====== SOURCE RECORDS ======
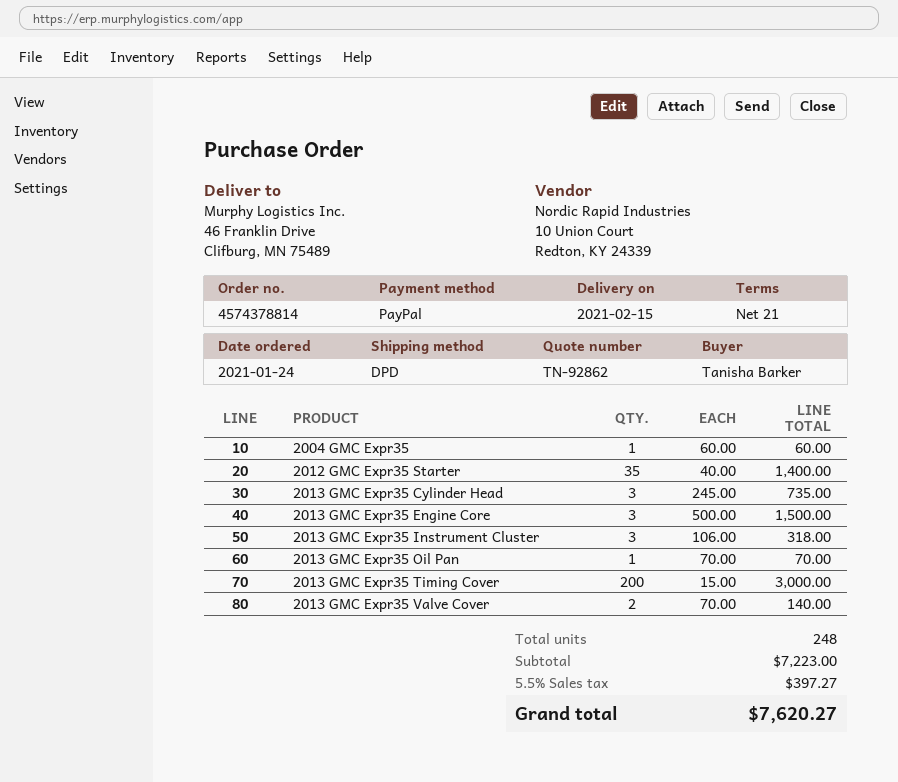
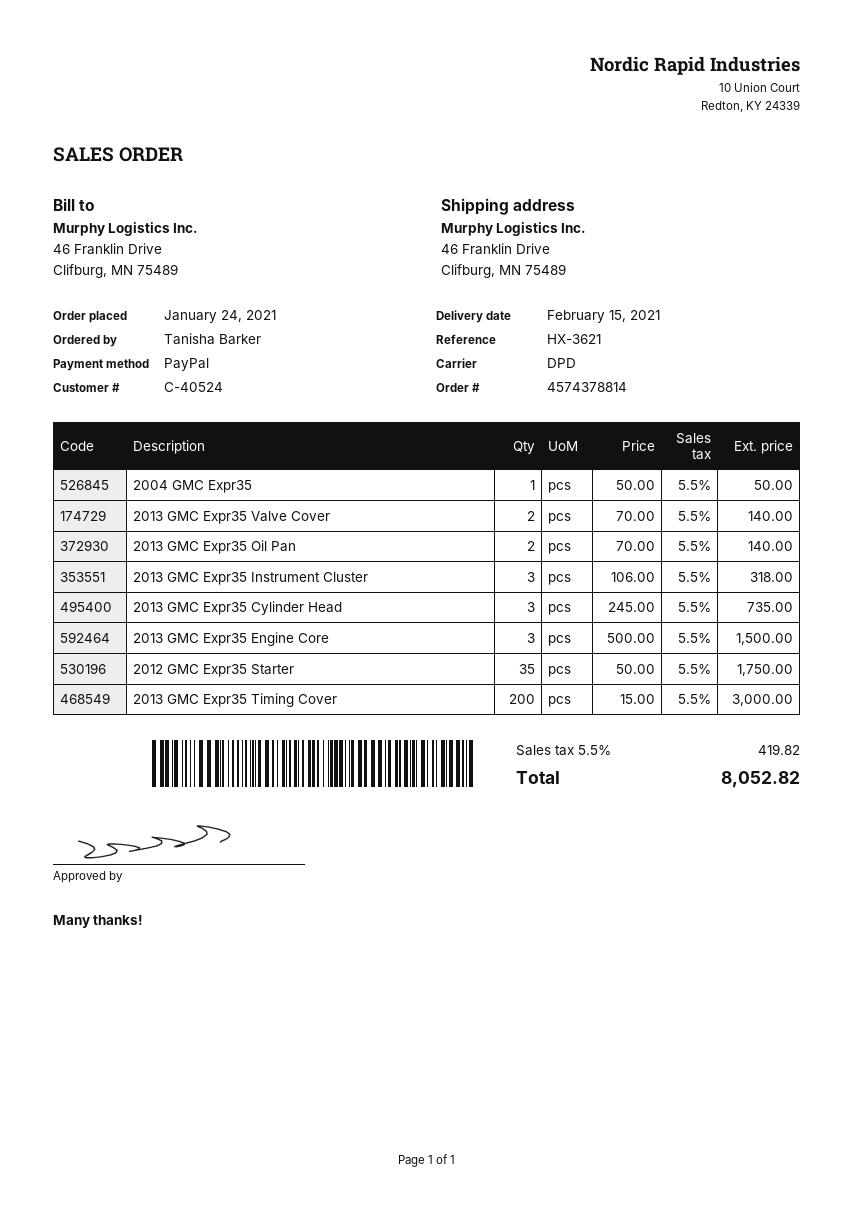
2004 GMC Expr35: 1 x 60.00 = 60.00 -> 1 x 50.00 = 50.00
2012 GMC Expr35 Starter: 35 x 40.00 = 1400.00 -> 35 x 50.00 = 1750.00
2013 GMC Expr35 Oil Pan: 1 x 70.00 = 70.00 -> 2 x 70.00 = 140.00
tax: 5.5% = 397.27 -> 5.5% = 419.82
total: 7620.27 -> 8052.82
======
====== SOURCE RECORDS ======
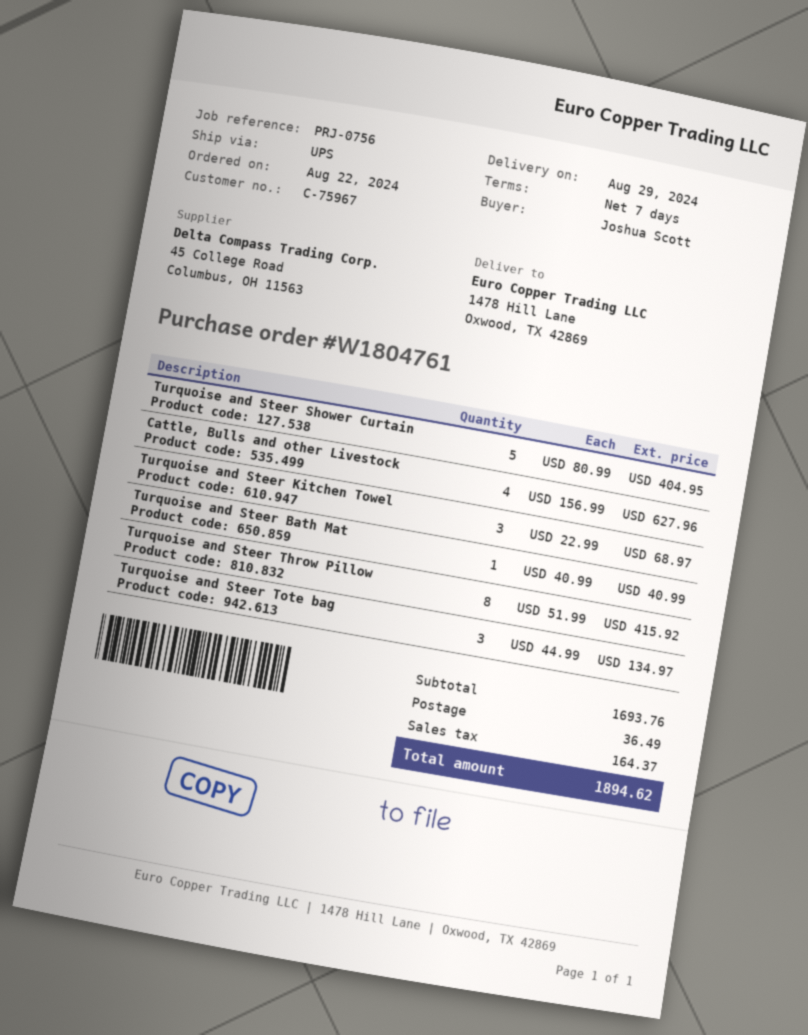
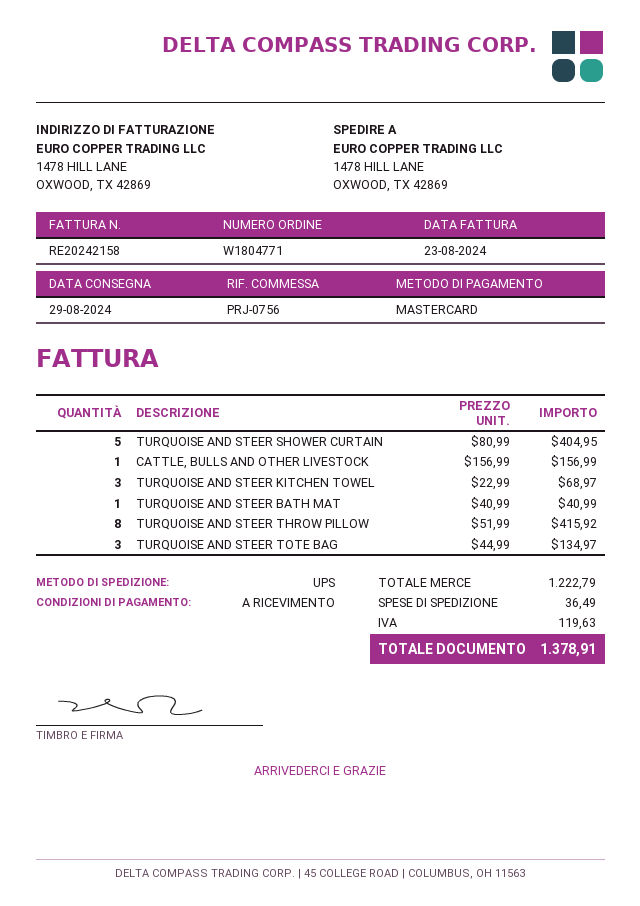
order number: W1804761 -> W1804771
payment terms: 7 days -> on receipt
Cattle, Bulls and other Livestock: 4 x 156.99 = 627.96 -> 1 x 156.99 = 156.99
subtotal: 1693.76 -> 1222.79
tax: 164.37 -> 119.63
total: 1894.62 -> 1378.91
======
====== SOURCE RECORDS ======
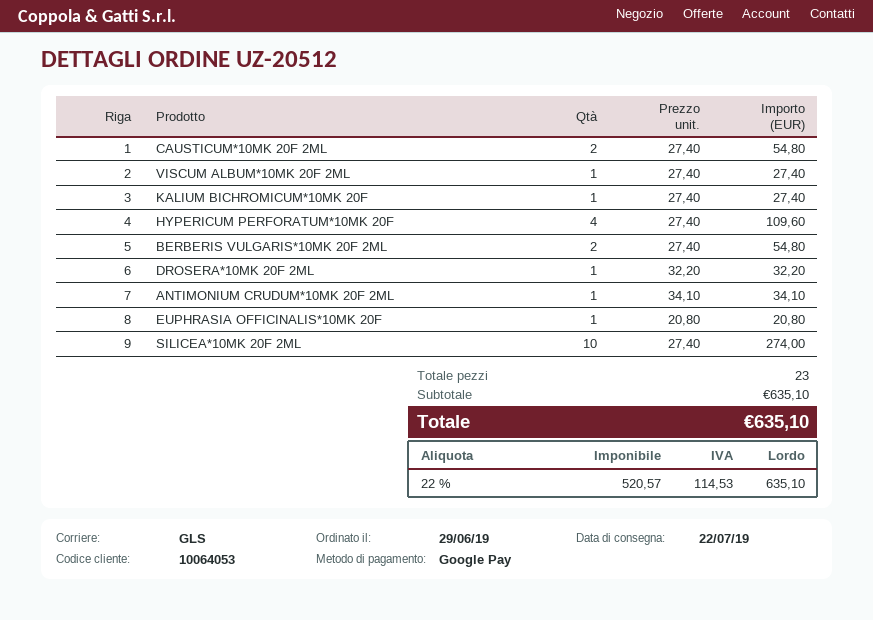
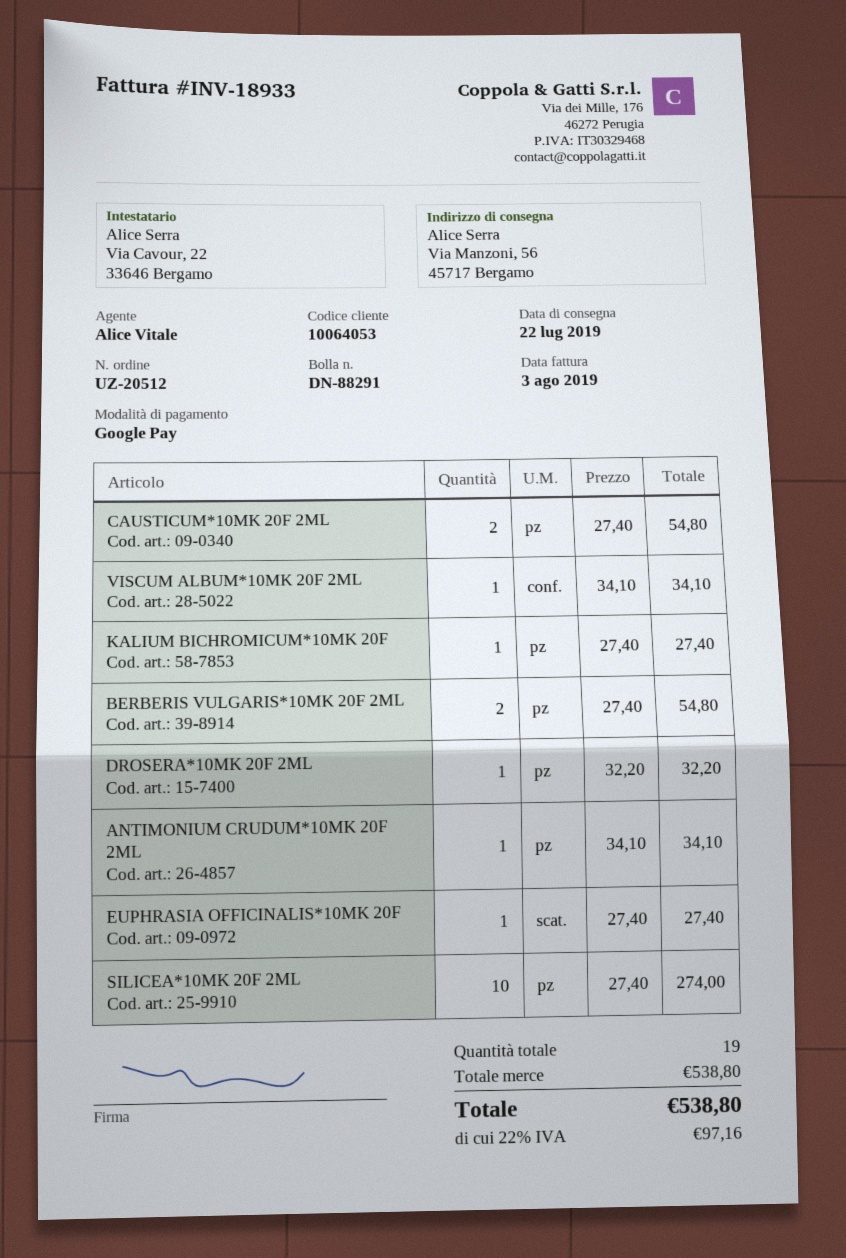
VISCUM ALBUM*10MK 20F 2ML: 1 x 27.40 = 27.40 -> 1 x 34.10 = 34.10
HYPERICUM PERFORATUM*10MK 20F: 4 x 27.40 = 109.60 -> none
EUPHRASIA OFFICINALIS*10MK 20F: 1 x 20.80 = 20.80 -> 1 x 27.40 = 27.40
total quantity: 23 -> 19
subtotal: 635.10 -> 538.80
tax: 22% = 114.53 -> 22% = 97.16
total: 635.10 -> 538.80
======
- WHAT YOU HAVE TO DO
Count of lines in the data above that contain the string "subtotal": give this number and no other words.

- SOLUTION FOR THIS PROBLEM
2